> Exercise description
Look through the entries for the string "text" and copy every line where it shows up.

> Listed entries
┏━━
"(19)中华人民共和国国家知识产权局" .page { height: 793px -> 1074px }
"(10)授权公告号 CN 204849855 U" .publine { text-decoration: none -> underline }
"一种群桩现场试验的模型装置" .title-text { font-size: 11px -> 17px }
┗━━
┏━━
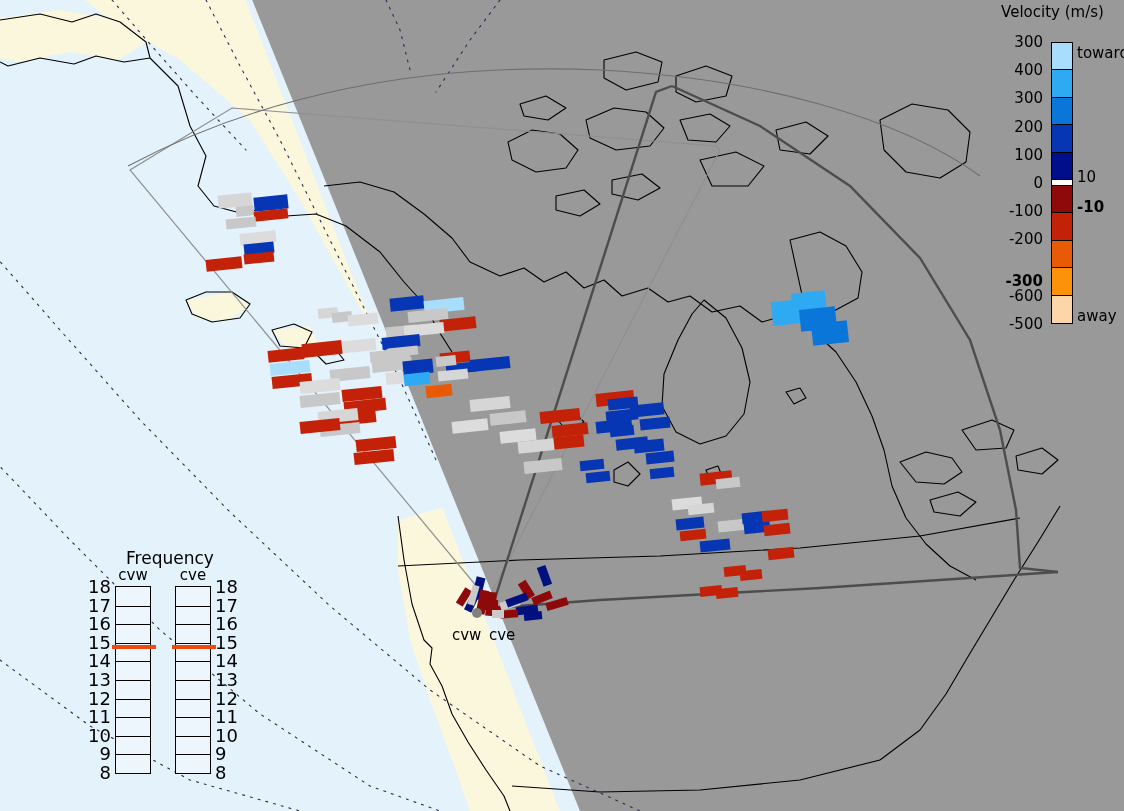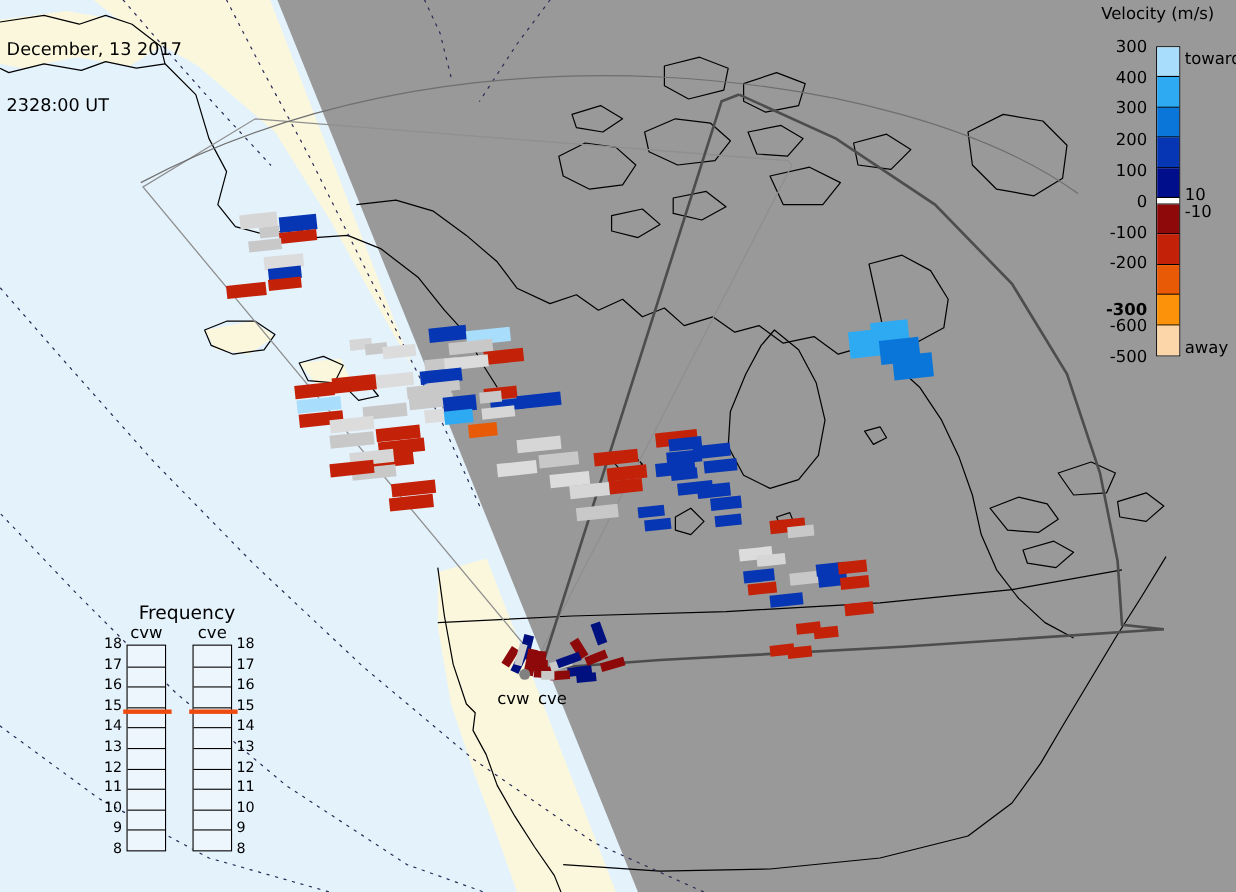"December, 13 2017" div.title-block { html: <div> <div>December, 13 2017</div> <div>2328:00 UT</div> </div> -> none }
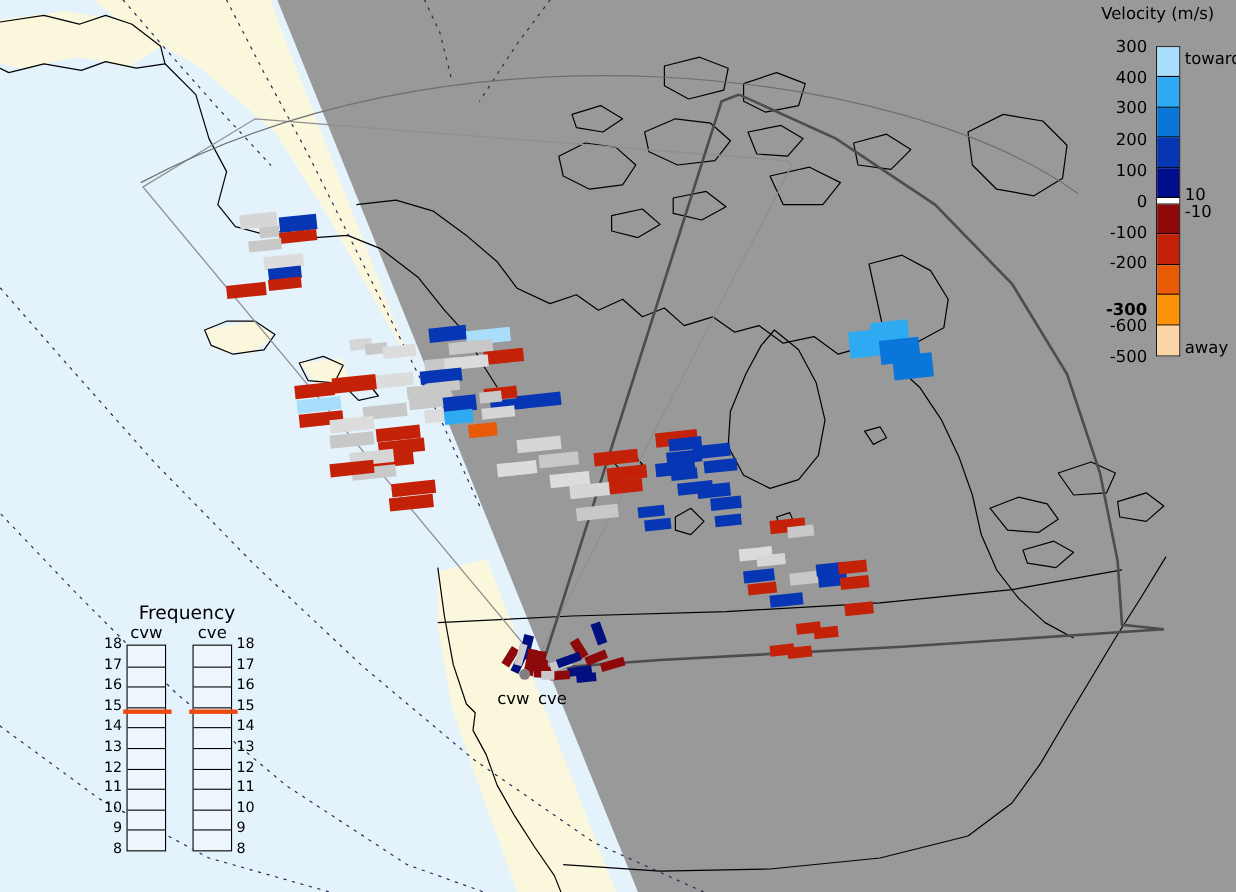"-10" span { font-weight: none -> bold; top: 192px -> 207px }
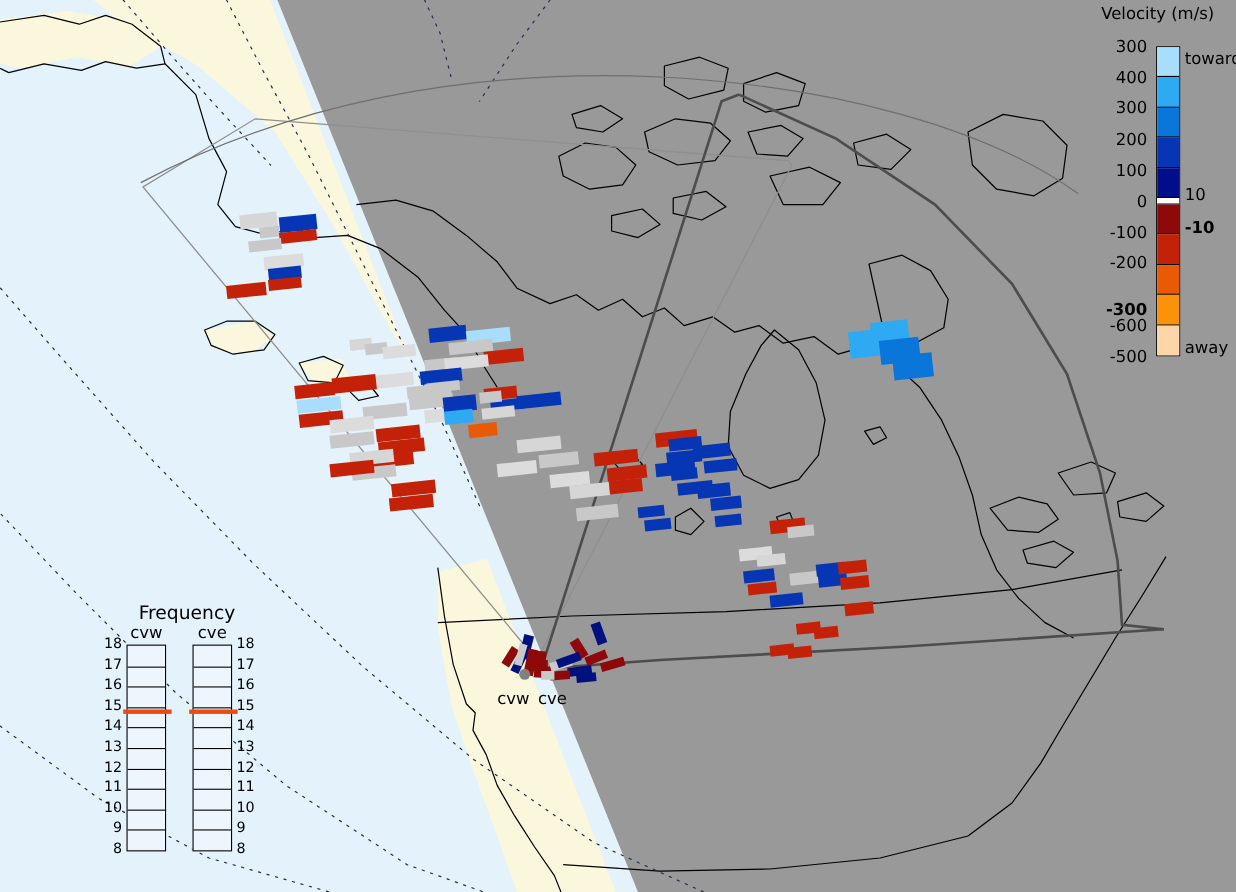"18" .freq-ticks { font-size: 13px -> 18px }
┗━━
> Answer to the exercise
"(10)授权公告号 CN 204849855 U" .publine { text-decoration: none -> underline }
"一种群桩现场试验的模型装置" .title-text { font-size: 11px -> 17px }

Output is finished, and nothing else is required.